00:56:02 00:56:05 So we can tell you that we are working on this,
00:56:06 00:56:10 and I hold a strong conviction that we will catch up
00:56:10 00:56:13 with those excellent global companies.
00:56:17 00:56:23 I’m from the Economic Daily newspaper and I have a question to Chairman Li.
00:56:24 00:56:34 Just now, you mentioned the ownership is different but it is equally important
00:56:34 00:56:38 to vitalize the SOEs and the private companies.
00:56:38 00:56:42 The SOEs are still a special group of companies.
00:56:42 00:56:52 Maybe one day SASAC or the state-owned enterprises can get used to the fact
00:56:52 00:56:55 that they will no longer be the big shareholder.
00:56:56 00:56:59 And also, in the monopolized industries,
00:56:59 00:57:06 can we step backward and let the others share?

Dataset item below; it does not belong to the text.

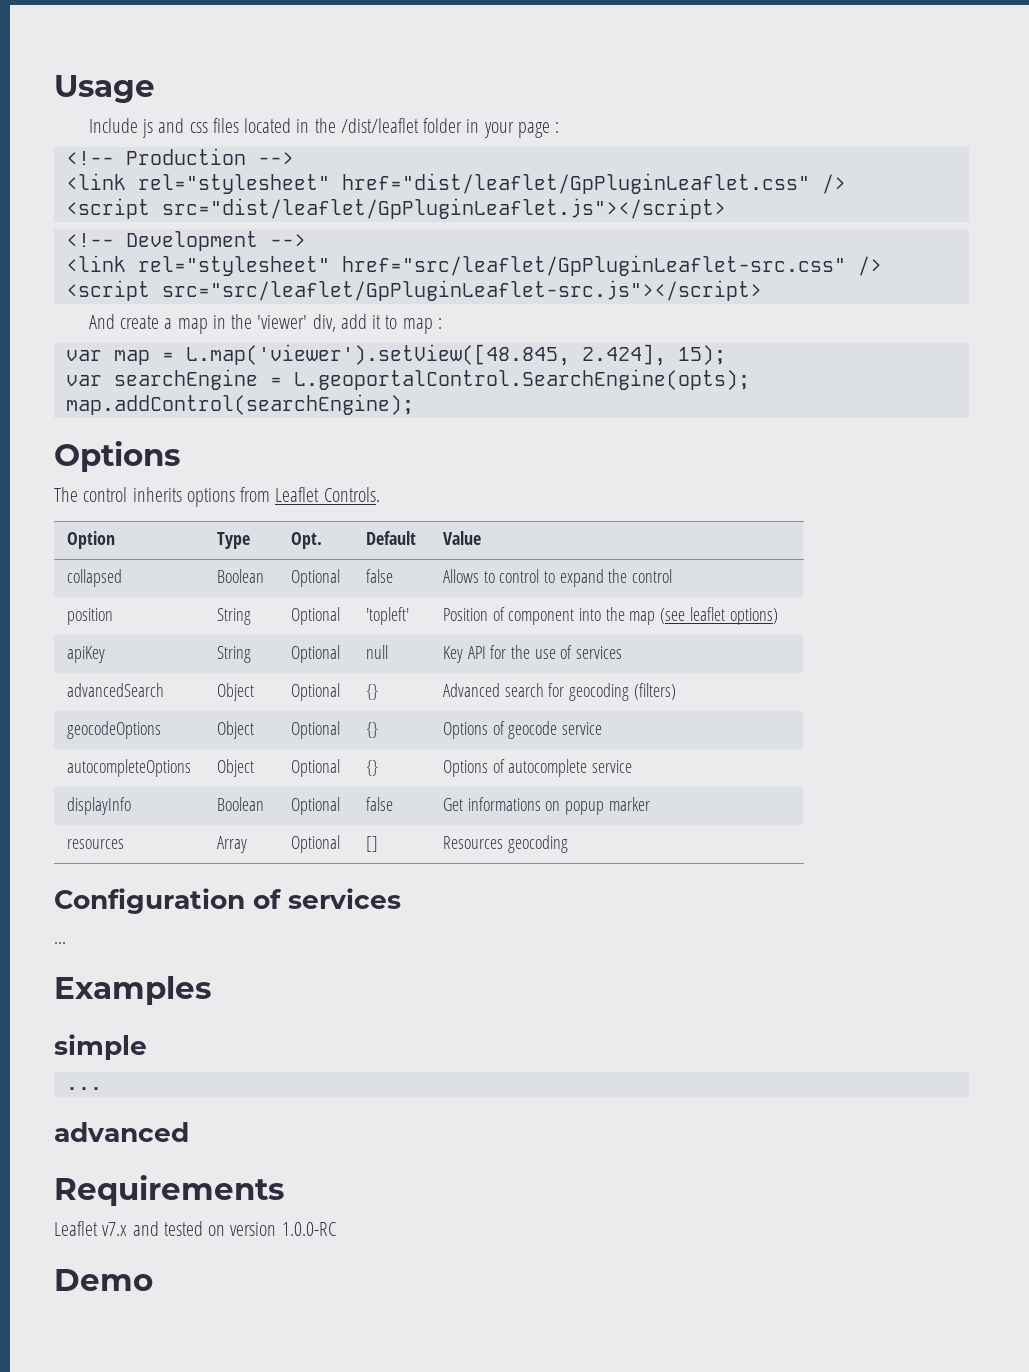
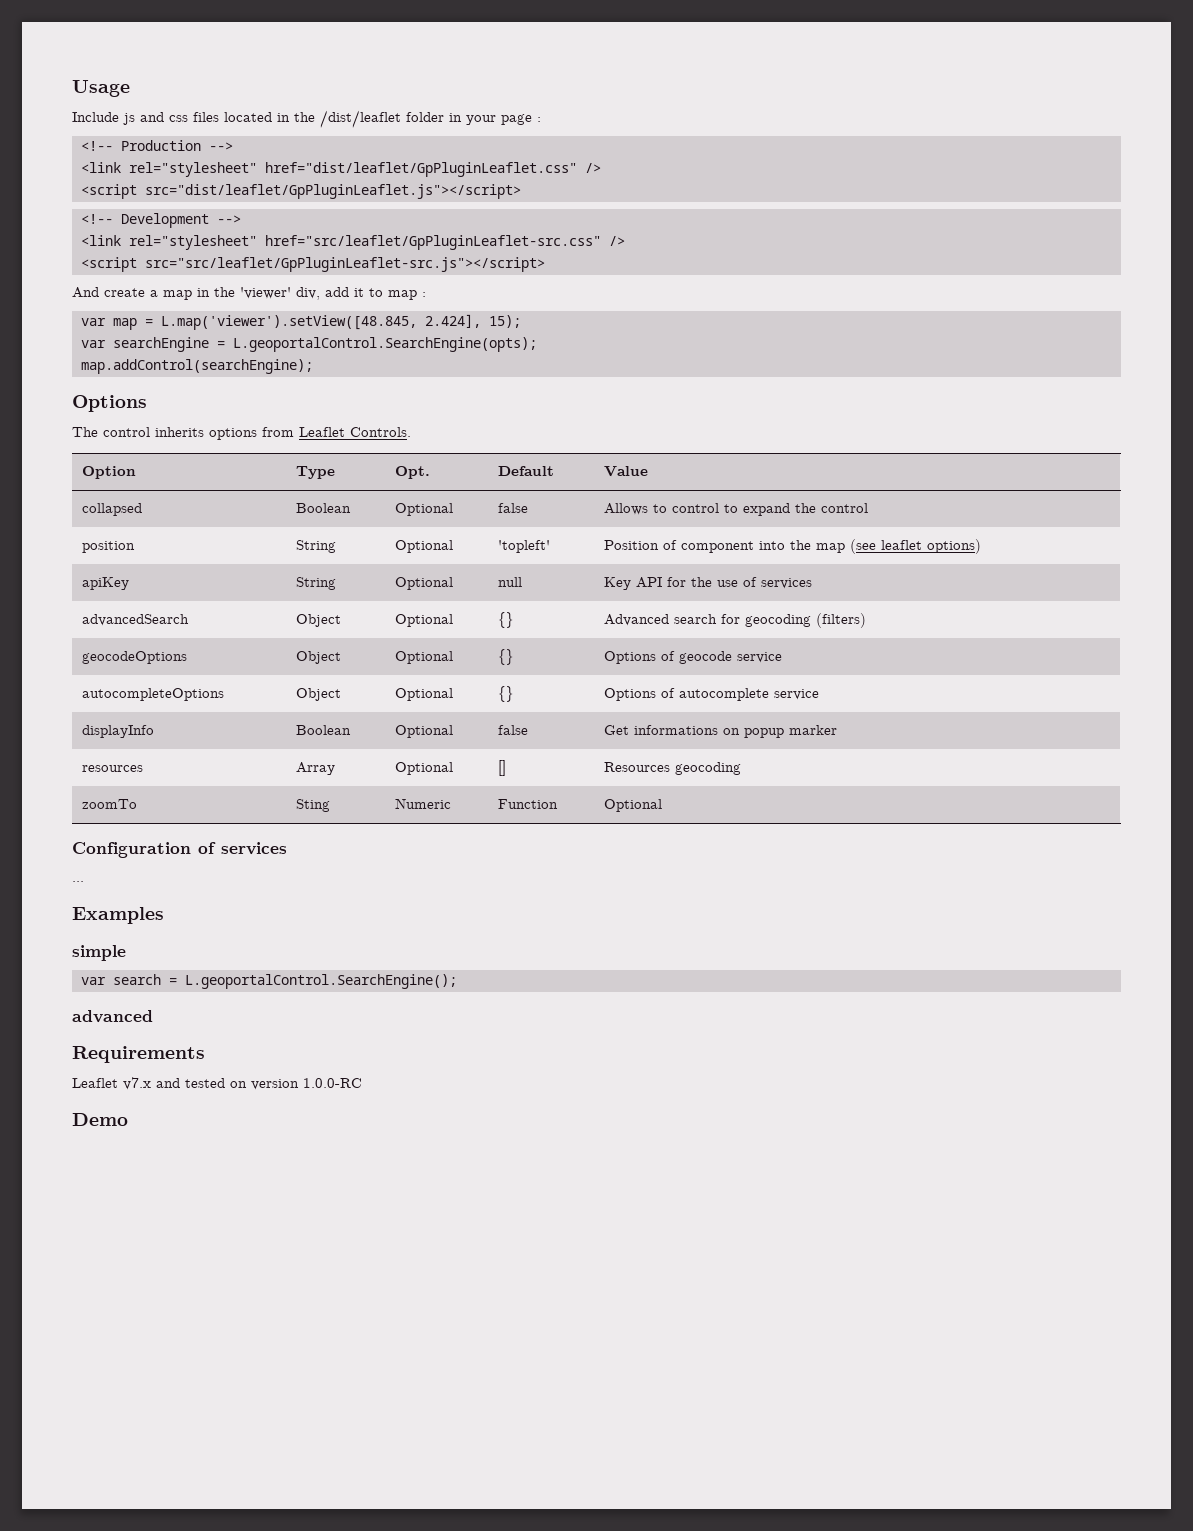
+ zoomTo | Sting | Numeric | Function | Optional
  simple
- ...
+ var search = L.geoportalControl.SearchEngine();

00:57:09 00:57:14 And also, the management model of SASAC, will it change?
00:57:18 00:57:19 …very briefly, I’m afraid.
00:57:19 00:57:28 I think practice matters and the objective is to vitalize the enterprises.
00:57:29 00:57:38 During the U.S. financial crisis, we wonder is it good to have
00:57:38 00:57:47 a big dominating shareholder or is it better just to share the stocks like equally?
00:57:48 00:57:54 If we have a very dominant shareholder, it may not be very beneficial
00:57:54 00:57:58 because the purpose is just to ensure the profits
00:57:58 00:58:00 or the benefits of the big shareholders.
00:58:04 00:58:09 We now invite more investors, and the objective
00:58:10 00:58:21 is to make the CEOs realize his responsibilities. Thank you.
00:58:24 00:58:27 This is truly a very emotional topic and one that people are very interested
00:58:27 00:58:33 in because it’s where politics, policy, profits, management, people,
00:58:33 00:58:36 and responsibility all come together. We can’t solve it in an hour.
00:58:36 00:58:39 We certainly can’t solve it in the last 30 seconds.
00:58:39 00:58:43 So I would thank everyone on this panel and thank all of you for your participation.